October 30, 2018 | 4:00 PM | 240 Dockser Hall
Sighted Eyes | Feeling Heart
Screening of Lorraine Hansberry: Sighted Eyes/Feeling Heart, a documentary directed by Tracy Heather Strain, Northeastern Professor of Media and Screen Studies and Peabody Award-winning filmmaker. The screening was followed by a conversation with the Tracy Heather Strain and a panel featuring Professor Margaret Burnham, Director of the Civil Rights and Restorative Justice Project.

November 14, 2018 | 4:00 PM | 360 Dockser Hall
CRRJ Workshop Series: Freedom’s Cost: Children & Youth in the Black Freedom Struggle
Francoise Hamlin, Africana Studies and History, Brown University
Dr. Hamlin’s project positions children and youth at the center of the postwar African American civil rights movements by addressing activism’s personal and communal costs.

December 12, 2018 | 4:00 PM | 360 Dockser Hall
CRRJ Workshop Series: Silences and Erasures
Diane Harriford, Africana Studies, Women’s Studies and Sociology, Vassar College; Visiting Scholar, CRRJ
Dr. Harriford is utilizing the CRRJ-Nobles Archive to examine the intersection of gender and sexuality with the racial violence documented there. She explores, in the context of this violence, women’s resistance, the impact of heterosexual or homosexual affective ties across race, and black and white masculine identity.

August 18, 2018
Recalling Their Names: Racial Terror in Jim Crow Mobile
The Civil Rights and Restorative Justice Project’s (CRRJ) investigation of six Jim Crow-era murders will be featured in an exhibit, “Murders in Mobile,” opening August 18 at the History Museum of Mobile in Alabama. In addition, a Mobile street will be named in honor of Rayfield Davis, one of the murder victims.

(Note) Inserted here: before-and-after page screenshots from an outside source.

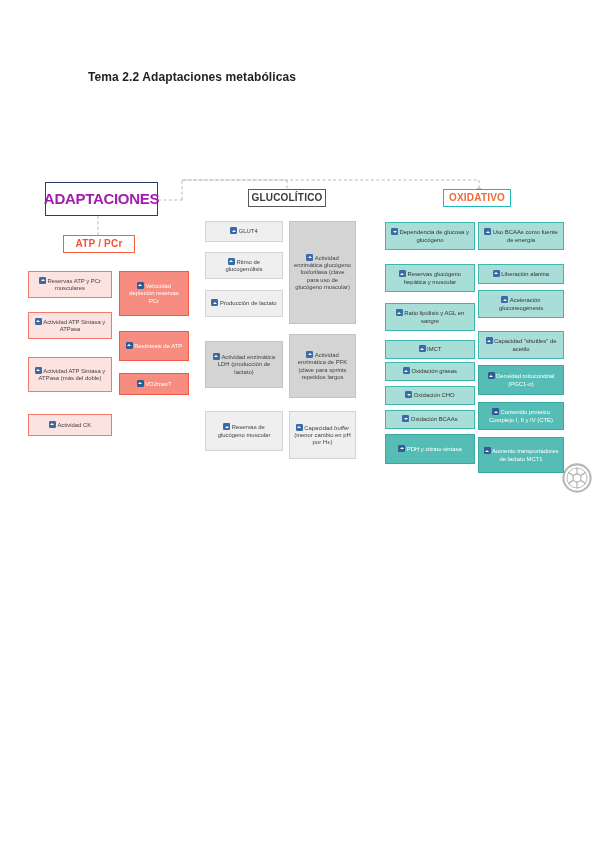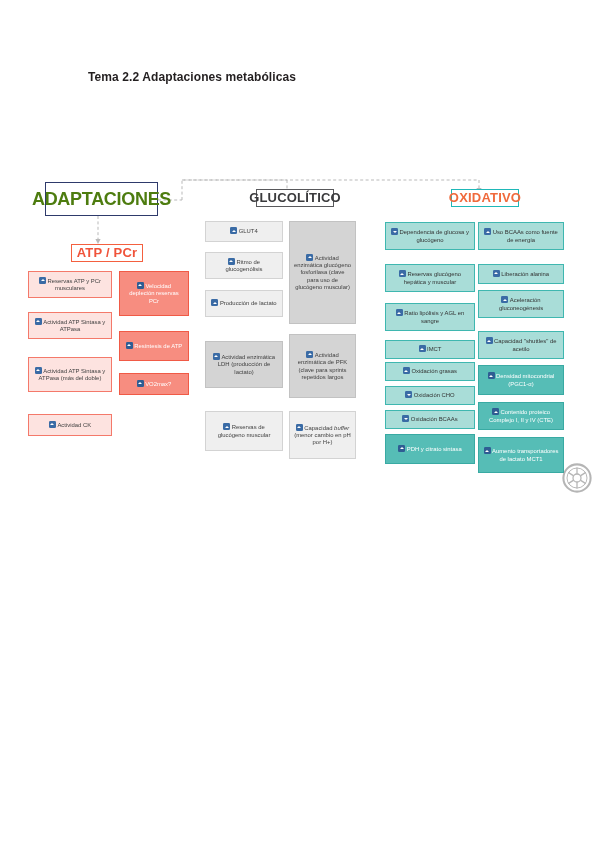--- a/index.html
+++ b/index.html
@@ -49,33 +49,32 @@
     text-align: center;
     line-height: 1.12;
     padding: 2px 3px;
   }
   .node .txt { display: block; }
 
   
   .root {
     border: 1.6px solid #2e3a6b;
     background: #ffffff;
-    color: #4d7c0f;
+    color: #a21caf;
     font-weight: bold;
-    font-size: 18px;
+    font-size: 15px;
     letter-spacing: -0.3px;
   }
 
   
   .branch {
     font-weight: bold;
-    font-size: 13px;
+    font-size: 10px;
     letter-spacing: 0.2px;
     background: #ffffff;
-    margin-left: 8px;
   }
   .branch-atp  { border: 1.3px solid #f4603f; color: #f0533a; }
   .branch-gluc { border: 1.3px solid #58585b; color: #3b3b3d; }
   .branch-oxi  { border: 1.3px solid #1fb8b8; color: #f06a3c; }
 
   
   .leaf {
     font-size: 5.9px;
     line-height: 1.2;
     padding: 3px 4px;
@@ -145,21 +144,21 @@
       <polygon points="287,196 284.4,191 289.6,191"></polygon>
       <polygon points="479,193 476.4,188 481.6,188"></polygon>
       <polygon points="98,244 95.4,239 100.6,239"></polygon>
     </g>
   </svg>
 
   <div class="node root" style="left:45px; top:182px; width:113px; height:34px;">
     <span class="txt">ADAPTACIONES</span>
   </div>
 
-  <div class="node branch branch-atp" style="left:63px; top:244px; width:72px; height:18px;">
+  <div class="node branch branch-atp" style="left:63px; top:235px; width:72px; height:18px;">
     <span class="txt">ATP / PCr</span>
   </div>
 
   <div class="node branch branch-gluc" style="left:248px; top:189px; width:78px; height:18px;">
     <span class="txt">GLUCOLÍTICO</span>
   </div>
 
   <div class="node branch branch-oxi" style="left:443px; top:189px; width:68px; height:18px;">
     <span class="txt">OXIDATIVO</span>
   </div>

March 17, 2018 | Natchez, Mississippi
CRRJ Honors Samuel Mason Bacon 
Professor Margaret Burnham, Kaylie Simon and Mary Nguyen ’14 joined the family of Samuel Bacon at the Natchez Museum of African American History and Culture to honor the life and legacy of Samuel Bacon.

March 10, 2018 |  West Point, Georgia
Henry “Peg” Gilbert and Mae Gilbert: Honoring Their Lives and Restoring Justice
Professor Margaret Burnham and Tara Dunn ’17 joined the family of Henry “Peg” Gilbert and Mae Gilbert for an event reflecting on their lives and recalling the police murder of Henry Gilbert in 1947.

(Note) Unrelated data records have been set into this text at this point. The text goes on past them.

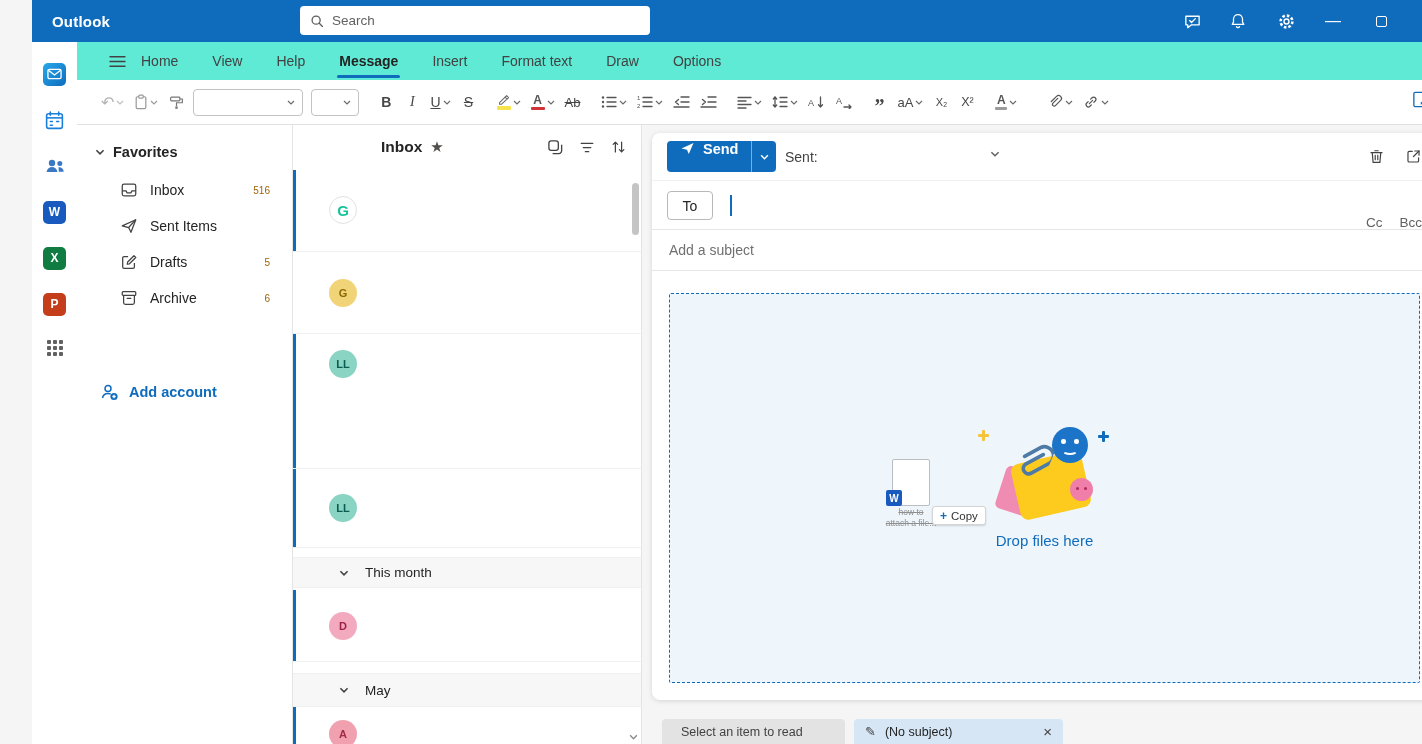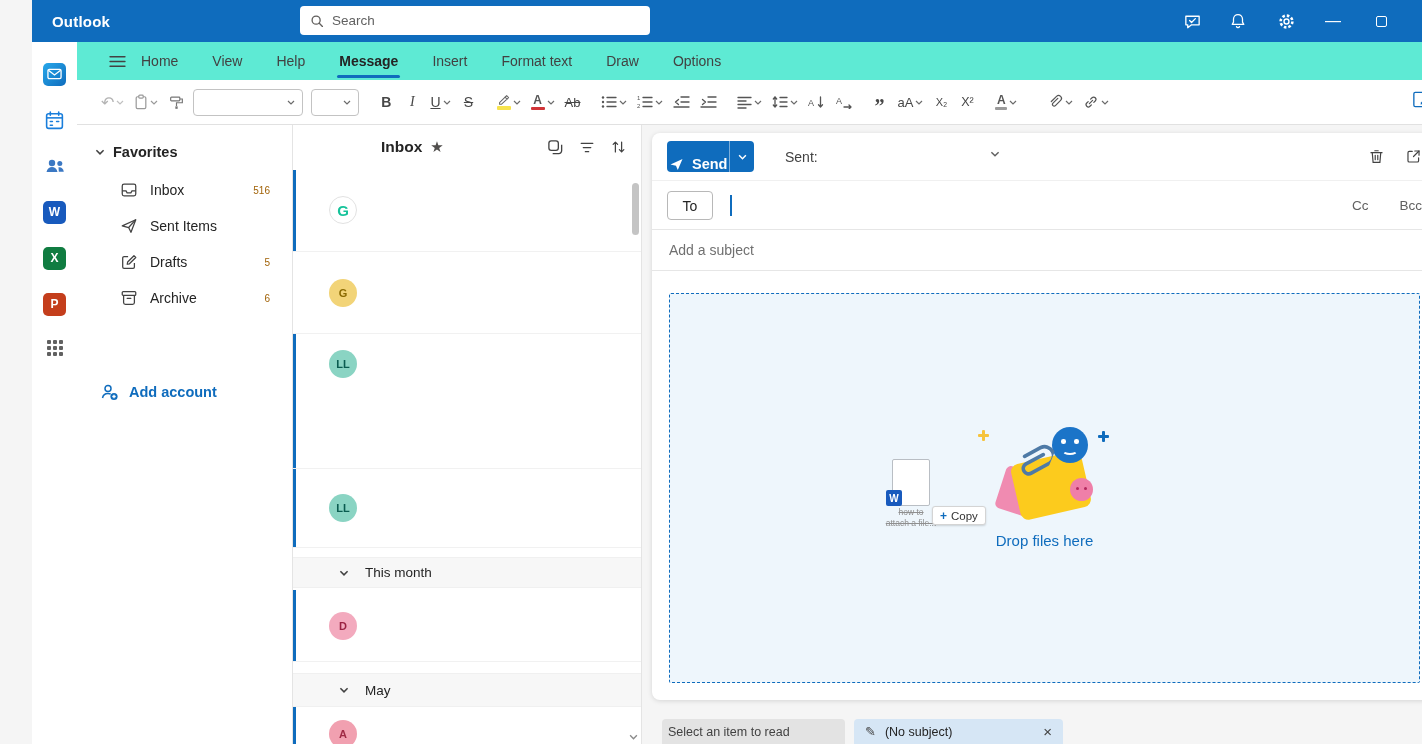--- a/index.html
+++ b/index.html
@@ -68,29 +68,29 @@
   .av-pinka { background:#f1a0b0; color:#a02b45; }
   .lsec { position:absolute; left:0; width:100%; background:#f7f7f7; border-top:1px solid #f0f0f0; border-bottom:1px solid #f0f0f0; display:flex; align-items:center; padding-left:46px; gap:16px; }
   .lsec-label { font-size:13.5px; font-weight:400; color:#242424; }
   .scroll-thumb { position:absolute; right:2px; top:58px; width:7px; height:52px; border-radius:4px; background:#c4c4c4; }
   .scroll-arrow { position:absolute; right:3px; bottom:4px; color:#8a8a8a; }
 
   
   .compose-card { position:absolute; left:620px; top:133px; width:788px; height:567px; background:#fff; border-radius:8px; box-shadow:0 1px 5px rgba(0,0,0,.13); }
   .compose-header { position:absolute; left:0; top:0; width:100%; height:48px; border-bottom:1px solid #f0f0f0; }
   .send-btn { position:absolute; left:15px; top:8px; height:31px; display:flex; align-items:stretch; background:#0f6cbd; border-radius:4px; color:#fff; overflow:hidden; }
-  .send-main { display:flex; align-items:flex-end; gap:8px; padding:0 2px; font-size:14.5px; font-weight:700; }
+  .send-main { display:flex; align-items:flex-start; gap:8px; padding:0 13px; font-size:14.5px; font-weight:700; }
   .send-split { width:25px; display:flex; align-items:center; justify-content:center; border-left:1px solid rgba(255,255,255,.45); }
   .from-ctl { position:absolute; left:133px; top:8px; height:31px; display:flex; align-items:center; font-size:14px; color:#424242; }
   .from-chev { position:absolute; left:338px; top:18px; }
   .hdr-icons { position:absolute; right:18px; top:8px; height:31px; display:flex; align-items:center; gap:20px; color:#424242; }
   .to-row { position:absolute; left:0; top:48px; width:100%; height:49px; border-bottom:1px solid #e6e6e6; }
   .to-btn { position:absolute; left:15px; top:10px; width:46px; height:29px; border:1px solid #b8b8b8; border-radius:4px; display:flex; align-items:center; justify-content:center; font-size:14px; font-weight:500; color:#242424; background:#fff; }
   .caret { position:absolute; left:78px; top:14px; width:2px; height:21px; background:#0f6cbd; }
-  .ccbcc { position:absolute; right:18px; top:0; height:49px; display:flex; align-items:center; gap:31px; font-size:13.5px; color:#616161; }
+  .ccbcc { position:absolute; right:18px; top:0; height:49px; display:flex; align-items:flex-end; gap:17px; font-size:13.5px; color:#616161; }
   .subject-row { position:absolute; left:0; top:97px; width:100%; height:41px; border-bottom:1px solid #e6e6e6; display:flex; align-items:center; padding-left:17px; font-size:14px; color:#707070; }
   .dropzone { position:absolute; left:17px; top:160px; width:751px; height:390px; background:#eef6fc; border:1px dashed #0f6cbd; border-radius:2px; }
   .drop-label { position:absolute; left:0; top:238px; width:100%; text-align:center; font-size:15px; color:#0f6cbd; }
 
   
   .doc-page { position:absolute; left:222px; top:165px; width:38px; height:47px; background:#fff; border:1px solid #b9bec4; border-radius:2px; }
   .doc-w { position:absolute; left:216px; top:196px; width:16px; height:16px; background:#185abd; color:#fff; font-size:10px; font-weight:700; display:flex; align-items:center; justify-content:center; border-radius:2px; }
   .doc-name { position:absolute; left:196px; width:90px; text-align:center; font-size:8.5px; color:#8f8f8f; text-decoration:line-through; line-height:1.25; }
   .copy-badge { position:absolute; left:262px; top:212px; height:19px; background:#fff; border:1px solid #d4d4d4; border-radius:3px; box-shadow:0 1px 2px rgba(0,0,0,.15); display:flex; align-items:center; gap:4px; padding:0 7px; }
   .copy-plus { color:#0f6cbd; font-size:12px; font-weight:700; }
@@ -104,21 +104,21 @@
   .pink-left { position:absolute; left:330px; top:175px; width:34px; height:44px; background:#f08bb1; border-radius:5px; transform:rotate(18deg); z-index:1; }
   .yellow-note { position:absolute; left:345px; top:163px; width:72px; height:57px; background:#fccb1d; border-radius:8px; transform:rotate(-13deg); z-index:2; }
   .pink-face { position:absolute; left:400px; top:184px; width:23px; height:23px; border-radius:50%; background:#ef7fa8; z-index:3; }
   .pink-face i { position:absolute; top:9px; width:3px; height:3px; border-radius:50%; background:#b3285e; }
   .smiley { position:absolute; left:382px; top:133px; width:36px; height:36px; border-radius:50%; background:#1b74c8; z-index:4; }
   .smiley i { position:absolute; top:12px; width:4.5px; height:4.5px; border-radius:50%; background:#fff; }
   .smiley .smile { position:absolute; left:10px; top:19px; width:16px; height:9px; border:2.5px solid transparent; border-bottom-color:#fff; border-radius:50%; background:none; }
   .clip { position:absolute; left:344px; top:146px; z-index:5; transform:rotate(22deg); }
 
   
-  .reading-bar { position:absolute; left:630px; top:719px; width:183px; height:25px; background:#e3e3e3; border-radius:4px 4px 0 0; display:flex; align-items:center; padding-left:6px; font-size:12.5px; color:#424242; }
+  .reading-bar { position:absolute; left:630px; top:719px; width:183px; height:25px; background:#e3e3e3; border-radius:4px 4px 0 0; display:flex; align-items:center; padding-left:19px; font-size:12.5px; color:#424242; }
   .draft-tab { position:absolute; left:822px; top:719px; width:209px; height:25px; background:#d6e6f5; border-radius:4px 4px 0 0; display:flex; align-items:center; gap:9px; padding:0 11px; font-size:12.5px; color:#242424; }
   .draft-close { margin-left:auto; font-size:15px; color:#424242; line-height:1; }
 </style>
 </head>
 <body>
 
 <div class="screen">
 
   <div class="titlebar">
     <div class="app-name">Outlook</div>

March 3, 2018 | Selma, Alabama
Resurrecting Their Stories: A Community-based Oral History Project
The third in a three-part symposium series. Prior workshops were held at Tuskegee University and the Birmingham Civil Rights Institute. 

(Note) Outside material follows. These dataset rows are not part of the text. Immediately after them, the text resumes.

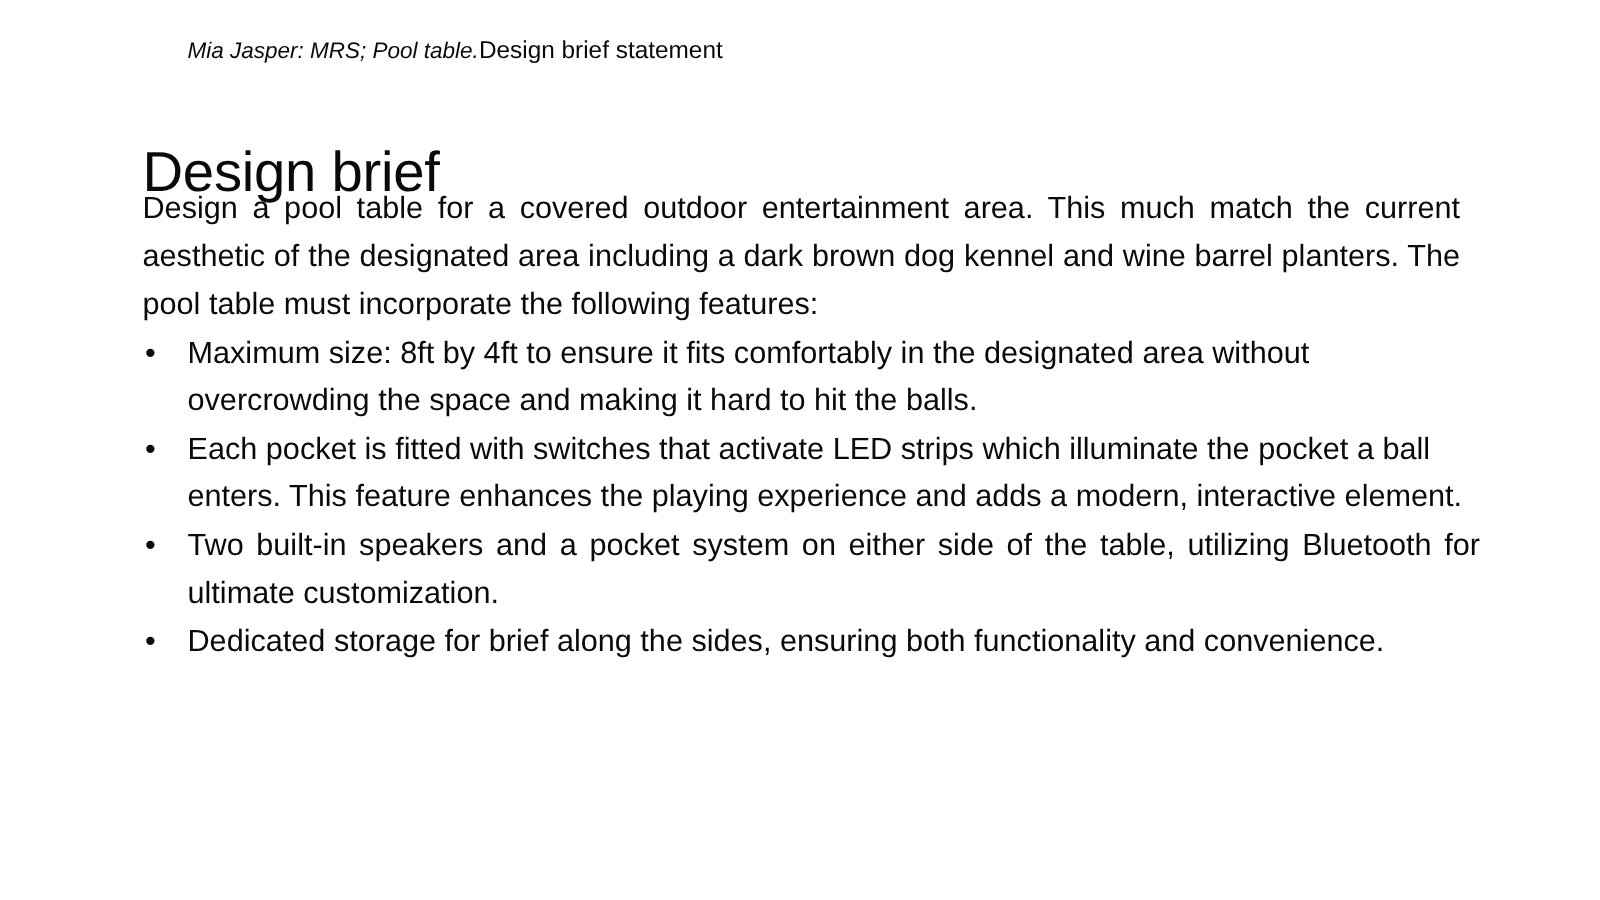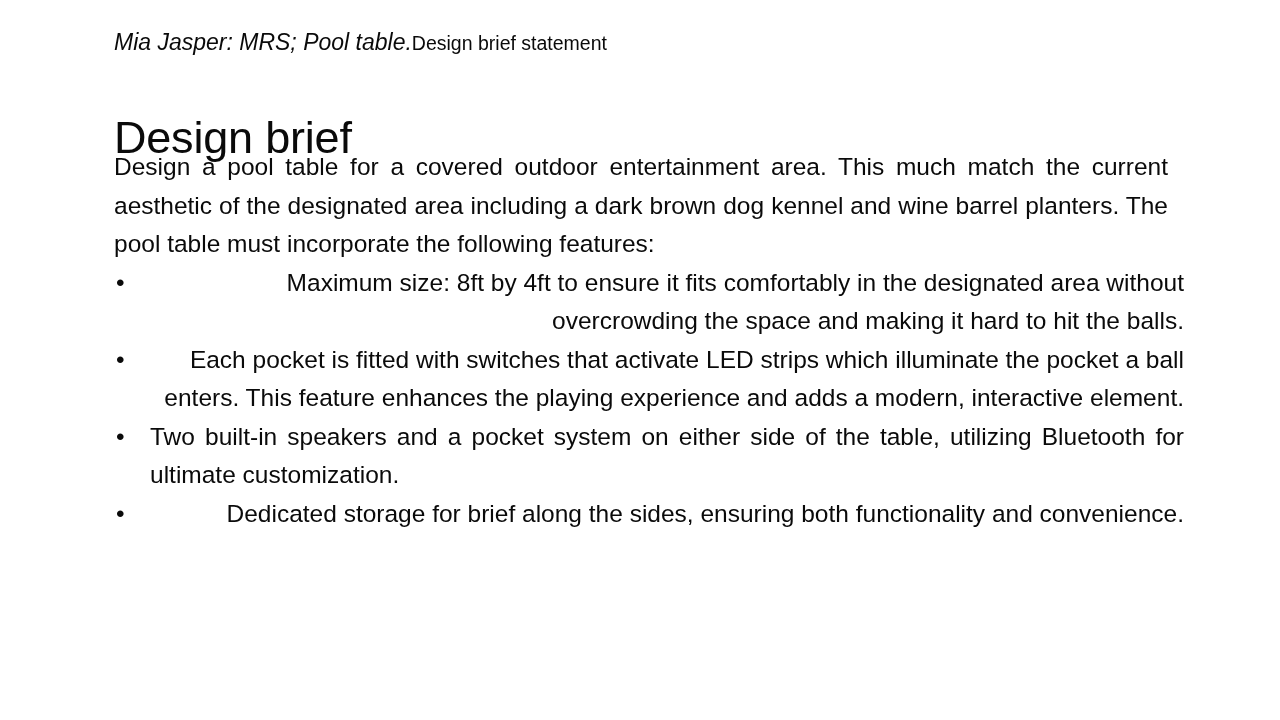--- a/index.html
+++ b/index.html
@@ -23,23 +23,24 @@
   .header-row {
     position: absolute;
     top: 28px;
     left: 114px;
     right: 114px;
     display: flex;
     align-items: baseline;
   }
   .header-left {
     font-style: italic;
-    font-size: 23px;
+    font-size: 18px;
     line-height: 1.3;
     white-space: nowrap;
+    margin-left: 36px;
   }
   .header-right {
     font-size: 19.5px;
     line-height: 1.3;
     white-space: nowrap;
   }
   .title {
     position: absolute;
     top: 81px;
     left: 114px;
@@ -80,21 +81,20 @@
     font-size: 24.5px;
     line-height: 38.5px;
   }
   ul.features li.justify .li-text {
     display: block;
     text-align: justify;
     text-justify: inter-word;
   }
   ul.features li .li-text {
     display: block;
-    text-align: right;
   }
 </style>
 </head>
 <body>
 
 <div class="slide">
 
   <div class="header-row">
     <div class="header-left">Mia Jasper: MRS; Pool table.</div>
     <div class="header-right">Design brief statement</div>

January 26, 2018 | Northeastern University School of Law
Digital Red Records
A workshop, hosted by CRRJ, on digital collections covering historical racial violence in the United States. 

October 20-21, 2017 | Birmingham Civil Rights Institute
Resurrecting Their Stories: A Community-based Oral History Project
Proudly presented by NUSL's Civil Rights and Restorative Justice Project (CRRJ), The Elmore Bolling Foundation and Alabama NAACP.

June 9-11, 2017
Resurrecting Their Stories: A Community-based Oral History Project
Proudly presented by NUSL's Civil Rights and Restorative Justice Project (CRRJ), Tuskegee Institute National Historic Site, Tuskegee University Archives, The Elmore Bolling Foundation and Alabama NAACP.

June 17, 2017
Reparative Justice and Social Healing: Research and Reflection on Historic Violence
Proudly presented as part of the National Association of Community and Restorative Justice’s Sixth National Conference, this three-hour session will bring together artists, activists and researchers to think creatively about the national movement to come to terms with, and transcend, historic racial violence.